Forrest: [00:08:50] Yeah. So in my market, these people are walking in was, you know, basically no money down. Right. You know, we, we built our, we build our [00:09:00] price and our agents, cause I don’t ever sell the house by owner unless I’m wholesaling it. Uh, I use an agent for everything. Yeah. I mean, they’re totally worth

Mike: [00:09:11] it.

Forrest: [00:09:11] Totally worth the 3%.

Right. Because. A buyer is going to bring an agent, and you know, so you’re really, you’re talking about 3% of your price. It doesn’t make sense to do it on your own. Yeah. So, uh, you know.

These people that are getting in with no money down and they want the most bang for their book, but at the same time, you know, there’s, there’s different price points and, uh, you know, it’s just, it just makes sense to buy the dollar per square foot tile as opposed to the $5 per square foot tile right.

Now, save that for when it’s your house and you want to go blow your money on something. Right. But you know that their kids are going to, you know, damage it. You know where there’s $5 a foot tile or a dollar for a tile, the [00:10:00] kids are going to throw crap on it. They’re gonna spill things on it. They’re going to, they’re going to ruin it and you know, it is what it is.

So safe and clean, I’m fine. So

Mike: [00:10:09] the impact here of the downmarket, like what are you doing differently? So you, you, since you’ve been a contractor, you have a tendency to rehab more. You kind of prefer that. I know you’ve been doing a little more wholesaling or shifting that direction even though it’s not what you would prefer to do just because it just is the smart thing to do in this kind of uncertain market.


Forrest: [00:10:29] I definitely have a, I can fix that mentality with anything. I see a house and I can fix it. Right. And you know, I always have to like have the little angel on my shoulder to know you’re wholesaling this one, you know? So, uh. That’s what I’m doing more and more now, because I have to write it with this market.

One, we don’t, we don’t have a trend on where it’s going, whether it’s going back up or whether it’s going down. So the best thing to do is, you [00:11:00] know, get houses at a fair price and sell them to somebody at a wholesale or a wholesale level at a fair price. And, uh, you know, when you deal with first time home buyer markets and being neighborhood to see neighborhoods.

Uh, those, those, those trends don’t go up and down that much. They, they pretty much stay saying it’s a safe bet, especially for bond hold people, you know, that are, you know, repositioning their money or put an IRAs to work or what have you, which, you know, most of our lenders are doing IRA work and they just want to put their money somewhere and have a guaranteed or more or less a guaranteed return.

And not deal with the emotional, a roller coaster of the market. So, uh, you know, you know, people who are doing that, you know, they’re gonna, they’re gonna have some safety there. And so you just have to bring the product that the people want. And that product right now is, you know, fairly stable housing.

Yeah. [00:12:00] Yeah.

Mike: [00:12:00] And you shift ’em a little bit too. Uh, and you, you do some lease options there. Right. And so I think that market is still probably more stable than, cause people are, you know, they’re not necessarily buying the house. They’re buying the option to buy the house. Right. So they’re probably, they’re probably less worried about shifts in market value at the time they agree to an option.
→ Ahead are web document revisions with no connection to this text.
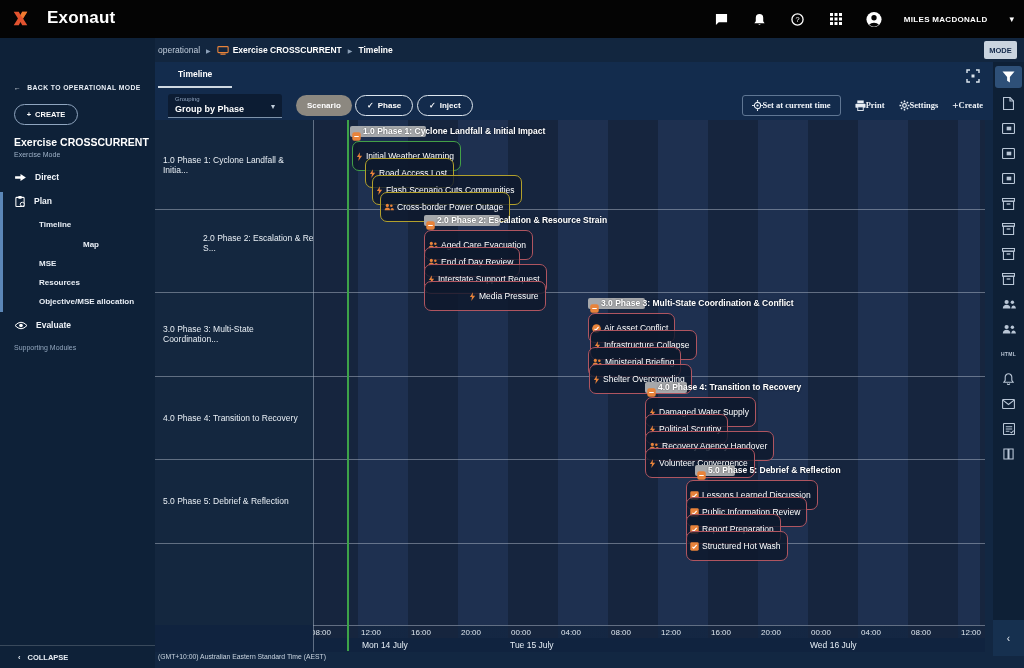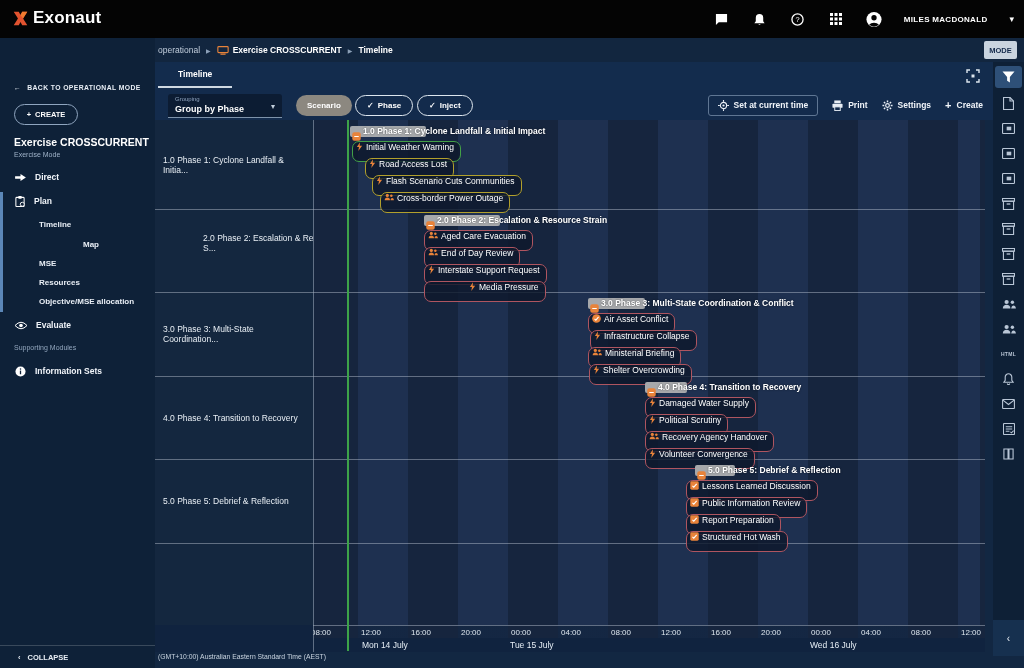--- a/index.html
+++ b/index.html
@@ -1,21 +1,21 @@
 <!DOCTYPE html>
 <html><head>
 <meta charset="utf-8">
 <style>
   * { margin:0; padding:0; box-sizing:border-box; }
   body { background:#05080d; font-family:"Liberation Sans", sans-serif; }
   #app { position:relative; width:1024px; height:668px; background:#0D1E36; overflow:hidden; color:#fff; }
 
   
   .topbar { position:absolute; left:0; top:0; width:1024px; height:38px; background:#040404; z-index:20; }
-  .logo { position:absolute; left:12px; top:8px; display:flex; align-items:center; gap:4px; }
+  .logo { position:absolute; left:12px; top:8px; display:flex; align-items:center; gap:18px; }
   .logo-text { font-size:17px; font-weight:bold; color:#fff; letter-spacing:.2px; }
   .top-icons { position:absolute; right:10px; top:0; height:38px; display:flex; align-items:center; gap:22px; }
   .top-icons .tico { width:16px; height:16px; display:flex; align-items:center; justify-content:center; cursor:pointer; }
   .user-name { font-size:8px; font-weight:bold; color:#fff; letter-spacing:.3px; }
   .chev { font-size:9px; color:#fff; }
 
   
   .sidebar { position:absolute; left:0; top:38px; width:155px; height:630px; background:#0E2138; z-index:10; }
   .back-link { position:absolute; left:14px; top:46px; font-size:6.8px; font-weight:bold; color:#E8EEF5; letter-spacing:.4px; display:flex; gap:6px; align-items:center; cursor:pointer; }
   .create-btn { position:absolute; left:14px; top:66px; width:64px; height:21px; border:1px solid #8FA5BF; border-radius:11px; display:flex; align-items:center; justify-content:center; gap:4px; font-size:7.5px; font-weight:bold; color:#fff; cursor:pointer; }
@@ -42,41 +42,41 @@
   .toolbar { position:absolute; left:155px; top:90px; width:838px; height:30px; background:#132B4C; }
   .grouping { position:absolute; left:13px; top:4px; width:114px; height:24px; background:#0C1C33; border-radius:3px 3px 0 0; border-bottom:1px solid #7E93AB; cursor:pointer; }
   .grouping .glabel { position:absolute; left:7px; top:2px; font-size:6px; color:#8FA3BD; }
   .grouping .gvalue { position:absolute; left:7px; top:10px; font-size:9px; font-weight:bold; color:#fff; }
   .grouping .gcaret { position:absolute; right:7px; top:8px; font-size:8px; color:#C3CFDD; }
   .chip { position:absolute; top:5px; height:21px; border-radius:11px; display:flex; align-items:center; gap:4px; padding:0 11px; font-size:8px; font-weight:bold; color:#fff; cursor:pointer; }
   .chip.solid { background:#8C8880; }
   .chip.outline { border:1px solid #DDE6EE; background:transparent; }
   .chip .ck { font-size:8px; }
   .tb-right { position:absolute; right:10px; top:0; height:30px; display:flex; align-items:center; gap:14px; }
-  .tb-btn { display:flex; align-items:center; gap:5px; font-size:8.5px; font-weight:bold; color:#F0F4F9; cursor:pointer; }
+  .tb-btn { display:flex; align-items:center; font-size:8.5px; font-weight:bold; color:#F0F4F9; cursor:pointer;font-family:Liberation Serif, serif; }
   .tb-btn.boxed { border:1px solid #5F7693; border-radius:3px; padding:4px 9px; }
   .plus { font-size:11px; font-weight:bold; }
 
   
   #chart { position:absolute; left:155px; top:120px; width:830px; height:505px; }
   #row-labels { position:absolute; left:0; top:0; width:158px; height:505px; background:#14273F; }
   .rlabel { position:absolute; left:8px; width:145px; font-size:8.5px; color:#E9EFF5; display:flex; align-items:center; }
   #plot { position:absolute; left:158px; top:0; width:672px; height:505px; overflow:hidden;
           background:repeating-linear-gradient(90deg,#16253E 0 50px,#1E3050 50px 100px);
           background-position:-5px 0; }
   .hline { position:absolute; left:0; width:830px; height:1px; background:rgba(190,200,212,.45); z-index:4; }
   .vdivider { position:absolute; left:313px; top:120px; width:1px; height:532px; background:rgba(160,175,192,.55); z-index:6; }
   .nowline { position:absolute; left:347px; top:120px; width:2px; height:531px; background:#3DA349; z-index:5; }
 
   .phasebar { position:absolute; height:11px; z-index:6; cursor:pointer; }
   .phasebar .bar { position:absolute; left:0; top:0; height:11px; background:#A6A8AB; border-radius:2px; }
   .phasebar .picon { position:absolute; left:2px; top:1px; width:9px; height:9px; }
   .phasebar .ptext { position:absolute; left:13px; top:0; line-height:11px; font-size:8.5px; font-weight:bold; color:#fff; white-space:nowrap; text-shadow:0 0 2px rgba(0,0,0,.55); }
 
-  .pill { position:absolute; height:21px; display:inline-flex; gap:3px; padding:0 6px 0 3px; border:1px solid #fff; border-radius:7px; background:rgba(13,24,44,.82); font-size:8.5px; color:#fff; white-space:nowrap; z-index:6; cursor:pointer; }
+  .pill { position:absolute; height:30px; display:inline-flex; align-items:center; gap:3px; padding:0 6px 0 3px; border:1px solid #fff; border-radius:7px; background:rgba(13,24,44,.82); font-size:8.5px; color:#fff; white-space:nowrap; z-index:6; cursor:pointer; }
   .pill svg { flex:0 0 auto; }
 
   
   .axis-left { position:absolute; left:155px; top:625px; width:158px; height:27px; background:#10233F; }
   #axis-ticks { position:absolute; left:313px; top:625px; width:672px; height:13px; overflow:hidden;
                 background:repeating-linear-gradient(90deg,#16253E 0 50px,#24365433 50px 100px), #10233F;
                 background-position:-5px 0; border-top:1px solid rgba(190,200,212,.45); }
   .tick-label { position:absolute; top:2px; font-size:8px; color:#DDE6EE; }
   #axis-dates { position:absolute; left:313px; top:638px; width:672px; height:14px; background:#10233F; overflow:hidden; }
   .date-label { position:absolute; top:2px; font-size:8.5px; color:#E6EEF5; }
@@ -193,28 +193,20 @@
         <span>Objective/MSE allocation</span>
       </div>
     <div class="nav-item" style="top:276px;">
       <svg width="12" height="9" viewBox="0 0 12 9">
           <path d="M0 4.5 Q6 -2 12 4.5 Q6 11 0 4.5 z" fill="none" stroke="#fff" stroke-width="1"></path>
           <circle cx="6" cy="4.5" r="1.8" fill="#fff"></circle>
         </svg>
       <span>Evaluate</span>
     </div>
     <div class="nav-section" style="top:306px;">Supporting Modules</div>
-    <div class="nav-item" style="top:322px;">
-      <svg width="11" height="11" viewBox="0 0 12 12">
-          <circle cx="6" cy="6" r="5.5" fill="#fff"></circle>
-          <rect x="5.3" y="5" width="1.4" height="4" fill="#0E2138"></rect>
-          <rect x="5.3" y="2.6" width="1.4" height="1.4" fill="#0E2138"></rect>
-        </svg>
-      <span>Information Sets</span>
-    </div>
     <div class="sidebar-footer">
       <span>‹</span>
       <span>COLLAPSE</span>
     </div>
   </div>
 
   <div class="crumb-row">
     <span class="crumb">operational</span>
     <span class="crumb-sep">▶</span>
     <svg width="12" height="9" viewBox="0 0 14 10" style="margin-right:4px;">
Would you agree with that?

Forrest: [00:12:22] Yes. So, you know, at least option the whole, the whole lease option model works off of what can I rent it for? And so, you know, uh, as long as that model works and you know, I have, you know, a few hundred dollar threshold on what my cash flow is for my business management. And, you know, as long as that model works and it works, and then, you know, we just try to capture as much tamping as possible.
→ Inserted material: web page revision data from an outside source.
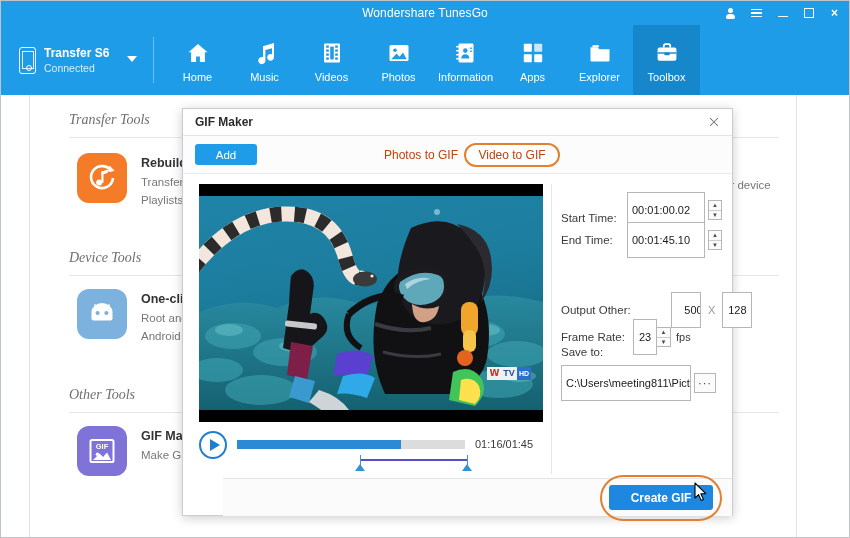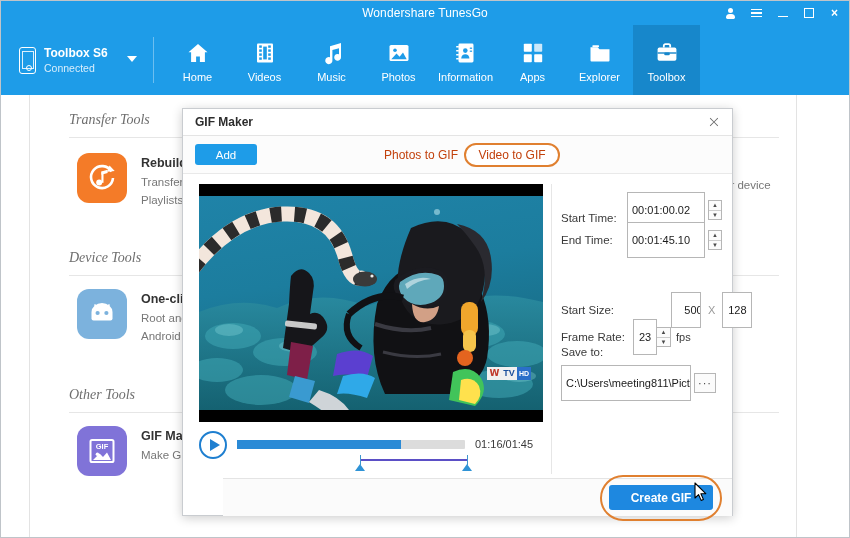--- a/index.html
+++ b/index.html
@@ -316,54 +316,54 @@
           <span class="icon-max"></span>
         </span>
       <span class="wc icon-close">×</span>
     </div>
   </div>
 
   <div class="navbar">
     <div class="device">
       <div class="phone-ico"></div>
       <div class="device-text">
-        <div class="device-name">Toolbox S6</div>
+        <div class="device-name">Transfer S6</div>
         <div class="device-status">Connected</div>
       </div>
       <div class="device-caret"></div>
     </div>
     <div class="nav-sep"></div>
 
     <div class="nav-items">
       <div class="nav-item">
         <svg class="nav-ico" viewBox="0 0 24 24">
           <path fill="#fff" d="M12 3 L2.5 11.2 h2.6 V21 h5.0 v-5.6 h3.8 V21 h5.0 v-9.8 h2.6 Z"></path>
         </svg>
         <span class="nav-label">Home</span>
+      </div>
+      <div class="nav-item">
+        <svg class="nav-ico" viewBox="0 0 24 24">
+          <path fill="#fff" d="M21 2 L10 5.2 V16.2 a3.6 3.6 0 1 0 2.4 3.0 V9.1 L19 7.2 v6.0 a3.4 3.4 0 1 0 2 3.0 Z"></path>
+        </svg>
+        <span class="nav-label">Music</span>
       </div>
       <div class="nav-item">
         <svg class="nav-ico" viewBox="0 0 24 24">
           <rect x="4" y="2.5" width="16" height="19" rx="1" fill="#fff"></rect>
           <rect x="6.2" y="4.4" width="2.6" height="2.4" fill="#1e9ce8"></rect>
           <rect x="6.2" y="8.4" width="2.6" height="2.4" fill="#1e9ce8"></rect>
           <rect x="6.2" y="12.4" width="2.6" height="2.4" fill="#1e9ce8"></rect>
           <rect x="6.2" y="16.4" width="2.6" height="2.4" fill="#1e9ce8"></rect>
           <rect x="15.2" y="4.4" width="2.6" height="2.4" fill="#1e9ce8"></rect>
           <rect x="15.2" y="8.4" width="2.6" height="2.4" fill="#1e9ce8"></rect>
           <rect x="15.2" y="12.4" width="2.6" height="2.4" fill="#1e9ce8"></rect>
           <rect x="15.2" y="16.4" width="2.6" height="2.4" fill="#1e9ce8"></rect>
           <rect x="10.2" y="5.6" width="3.6" height="12.8" fill="#1e9ce8"></rect>
         </svg>
         <span class="nav-label">Videos</span>
-      </div>
-      <div class="nav-item">
-        <svg class="nav-ico" viewBox="0 0 24 24">
-          <path fill="#fff" d="M21 2 L10 5.2 V16.2 a3.6 3.6 0 1 0 2.4 3.0 V9.1 L19 7.2 v6.0 a3.4 3.4 0 1 0 2 3.0 Z"></path>
-        </svg>
-        <span class="nav-label">Music</span>
       </div>
       <div class="nav-item">
         <svg class="nav-ico" viewBox="0 0 24 24">
           <rect x="2.5" y="4" width="19" height="16" rx="1.6" fill="#fff"></rect>
           <circle cx="8" cy="9.2" r="1.8" fill="#1e9ce8"></circle>
           <path fill="#1e9ce8" d="M4.3 18.2 L9.5 12.4 L12.6 15.8 L16 11.6 L19.7 18.2 Z"></path>
         </svg>
         <span class="nav-label">Photos</span>
       </div>
       <div class="nav-item">
@@ -623,21 +623,21 @@
       <div class="field" style="left:378px; top:48px;">
         <span class="field-label" style="width:66px;">End Time:</span>
         <span class="txtbox" style="width:78px;">00:01:45.10</span>
         <span class="spin">
           <i>▲</i>
           <i>▼</i>
         </span>
       </div>
 
       <div class="field" style="left:378px; top:118px;">
-        <span class="field-label" style="width:72px;">Start Size:</span>
+        <span class="field-label" style="width:72px;">Output Other:</span>
         <span class="txtbox" style="width:30px; justify-content:center; padding-left:15px;margin-left:38px;">500</span>
         <span class="x-sep">X</span>
         <span class="txtbox" style="width:30px; justify-content:center; padding-left:0;">128</span>
       </div>
 
       <div class="field" style="left:378px; top:145px;">
         <span class="field-label" style="width:72px;">Frame Rate:</span>
         <span class="txtbox" style="width:24px; justify-content:center; padding-left:0;">23</span>
         <span class="spin" style="margin-left:0; border-left:none;">
           <i>▲</i>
And, you know, the option payment is just that, right. It’s an option. That’s a. Maybe you do, maybe you don’t. And uh, one of my first mentor said there are homeowners and training. And so, you know, you kind of have to [00:13:00] train them up and you know, it’s success is built on, on you, right? You, it doesn’t stop. And Elise option, it becomes a relationship.

You have a relationship with the seller and you have a relationship with the buyer. And in me. Personally, I enjoy the relationship part of this business. You know, I’ve done virtual wholesale ended on virtual real estate, but I enjoy solving a genuine problem and giving a genuine opportunity to somebody that’s grateful.

Right? And last year we got some Christmas cards from some of our lease option tenants, and I was just like, that’s cool. Right? That makes me feel good. That makes me keep doing it. Yeah, well, yeah, but lease options are awesome because, and in a subject to use for that matter. But, uh, I’m focusing on lease options right now and seller carried financing because.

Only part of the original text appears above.